### Your goal:
If a line of the data below holds the word "middle", list it.

(Web page revision data)

[Start of section]

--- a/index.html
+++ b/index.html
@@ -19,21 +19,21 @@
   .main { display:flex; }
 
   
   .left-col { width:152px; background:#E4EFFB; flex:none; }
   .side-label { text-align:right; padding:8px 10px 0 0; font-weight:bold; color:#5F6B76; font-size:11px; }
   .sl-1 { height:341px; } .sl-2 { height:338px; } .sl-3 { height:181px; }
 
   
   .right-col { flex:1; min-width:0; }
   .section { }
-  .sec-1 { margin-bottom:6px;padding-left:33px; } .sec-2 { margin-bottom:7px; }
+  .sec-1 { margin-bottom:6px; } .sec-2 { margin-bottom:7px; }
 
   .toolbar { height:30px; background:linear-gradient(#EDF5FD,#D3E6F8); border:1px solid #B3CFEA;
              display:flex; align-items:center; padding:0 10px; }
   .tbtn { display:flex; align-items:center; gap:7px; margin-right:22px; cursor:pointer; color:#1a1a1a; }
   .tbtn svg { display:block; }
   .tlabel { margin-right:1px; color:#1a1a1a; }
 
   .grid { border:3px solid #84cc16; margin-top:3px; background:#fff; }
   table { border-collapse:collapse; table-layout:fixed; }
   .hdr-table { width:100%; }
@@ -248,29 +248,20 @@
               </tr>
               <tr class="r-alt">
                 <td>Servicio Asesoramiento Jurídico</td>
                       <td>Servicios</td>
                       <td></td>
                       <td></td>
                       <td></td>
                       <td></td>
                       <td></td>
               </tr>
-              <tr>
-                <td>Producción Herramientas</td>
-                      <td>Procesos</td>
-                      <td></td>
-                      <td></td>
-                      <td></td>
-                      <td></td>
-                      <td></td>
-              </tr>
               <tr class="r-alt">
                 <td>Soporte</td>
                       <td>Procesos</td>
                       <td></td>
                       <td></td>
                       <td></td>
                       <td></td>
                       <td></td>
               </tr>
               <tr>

[End of section]
[Start of section]

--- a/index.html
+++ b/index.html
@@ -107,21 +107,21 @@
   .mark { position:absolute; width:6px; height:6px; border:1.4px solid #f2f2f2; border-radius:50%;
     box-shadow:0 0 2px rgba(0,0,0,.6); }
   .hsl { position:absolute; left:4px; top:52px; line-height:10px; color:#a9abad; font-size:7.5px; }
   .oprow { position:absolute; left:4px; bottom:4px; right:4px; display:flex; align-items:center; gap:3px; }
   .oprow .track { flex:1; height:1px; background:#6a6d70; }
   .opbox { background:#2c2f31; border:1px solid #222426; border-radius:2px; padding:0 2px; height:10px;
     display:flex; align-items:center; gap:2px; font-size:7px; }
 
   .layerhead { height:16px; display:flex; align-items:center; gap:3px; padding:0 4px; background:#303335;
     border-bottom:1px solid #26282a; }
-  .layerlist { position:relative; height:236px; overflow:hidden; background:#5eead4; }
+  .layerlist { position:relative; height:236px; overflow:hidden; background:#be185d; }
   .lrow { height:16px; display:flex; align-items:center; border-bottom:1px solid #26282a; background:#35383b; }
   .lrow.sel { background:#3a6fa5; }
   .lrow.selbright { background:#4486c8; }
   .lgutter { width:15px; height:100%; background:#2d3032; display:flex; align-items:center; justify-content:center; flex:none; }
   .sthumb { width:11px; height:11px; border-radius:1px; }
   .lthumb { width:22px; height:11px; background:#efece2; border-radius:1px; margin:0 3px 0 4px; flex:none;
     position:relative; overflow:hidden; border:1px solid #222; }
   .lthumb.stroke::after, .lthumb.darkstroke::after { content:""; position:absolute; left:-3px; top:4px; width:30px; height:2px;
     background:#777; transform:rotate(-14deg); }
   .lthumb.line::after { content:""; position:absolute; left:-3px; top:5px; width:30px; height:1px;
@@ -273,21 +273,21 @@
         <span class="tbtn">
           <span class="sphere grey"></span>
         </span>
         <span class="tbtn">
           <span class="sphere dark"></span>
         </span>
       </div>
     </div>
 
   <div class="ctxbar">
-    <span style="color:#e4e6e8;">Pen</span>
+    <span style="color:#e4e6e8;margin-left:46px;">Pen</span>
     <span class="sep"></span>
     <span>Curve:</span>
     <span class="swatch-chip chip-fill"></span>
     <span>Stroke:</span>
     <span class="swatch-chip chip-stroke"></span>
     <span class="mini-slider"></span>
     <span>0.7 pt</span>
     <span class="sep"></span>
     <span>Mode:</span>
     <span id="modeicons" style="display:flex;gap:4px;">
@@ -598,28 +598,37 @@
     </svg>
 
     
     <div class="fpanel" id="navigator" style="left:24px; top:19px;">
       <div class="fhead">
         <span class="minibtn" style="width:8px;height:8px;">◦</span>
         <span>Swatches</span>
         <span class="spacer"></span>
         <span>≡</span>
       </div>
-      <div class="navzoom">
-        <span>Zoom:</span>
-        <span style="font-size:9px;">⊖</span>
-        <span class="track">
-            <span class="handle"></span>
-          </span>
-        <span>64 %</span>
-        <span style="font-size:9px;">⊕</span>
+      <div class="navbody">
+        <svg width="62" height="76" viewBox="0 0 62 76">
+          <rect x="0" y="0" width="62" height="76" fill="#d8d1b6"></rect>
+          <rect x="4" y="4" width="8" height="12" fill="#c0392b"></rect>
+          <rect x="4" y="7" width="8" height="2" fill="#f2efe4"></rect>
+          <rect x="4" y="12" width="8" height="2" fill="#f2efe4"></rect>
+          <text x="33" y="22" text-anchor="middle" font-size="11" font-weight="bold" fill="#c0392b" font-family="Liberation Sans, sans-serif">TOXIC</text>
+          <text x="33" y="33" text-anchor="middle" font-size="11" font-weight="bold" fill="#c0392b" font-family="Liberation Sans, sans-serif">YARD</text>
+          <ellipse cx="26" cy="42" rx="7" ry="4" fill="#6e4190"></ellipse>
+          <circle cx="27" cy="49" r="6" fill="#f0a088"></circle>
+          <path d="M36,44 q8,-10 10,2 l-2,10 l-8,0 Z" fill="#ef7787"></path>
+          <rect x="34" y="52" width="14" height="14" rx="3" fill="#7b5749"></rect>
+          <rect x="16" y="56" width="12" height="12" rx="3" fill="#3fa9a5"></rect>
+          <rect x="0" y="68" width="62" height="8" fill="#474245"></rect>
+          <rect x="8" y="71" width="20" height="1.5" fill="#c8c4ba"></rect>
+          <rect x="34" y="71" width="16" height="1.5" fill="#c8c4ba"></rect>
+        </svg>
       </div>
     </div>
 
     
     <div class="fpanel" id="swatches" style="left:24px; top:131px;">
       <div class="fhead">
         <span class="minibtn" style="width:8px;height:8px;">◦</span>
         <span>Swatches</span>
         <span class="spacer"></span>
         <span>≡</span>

[End of section]

### Result:
+          <text x="33" y="22" text-anchor="middle" font-size="11" font-weight="bold" fill="#c0392b" font-family="Liberation Sans, sans-serif">TOXIC</text>
+          <text x="33" y="33" text-anchor="middle" font-size="11" font-weight="bold" fill="#c0392b" font-family="Liberation Sans, sans-serif">YARD</text>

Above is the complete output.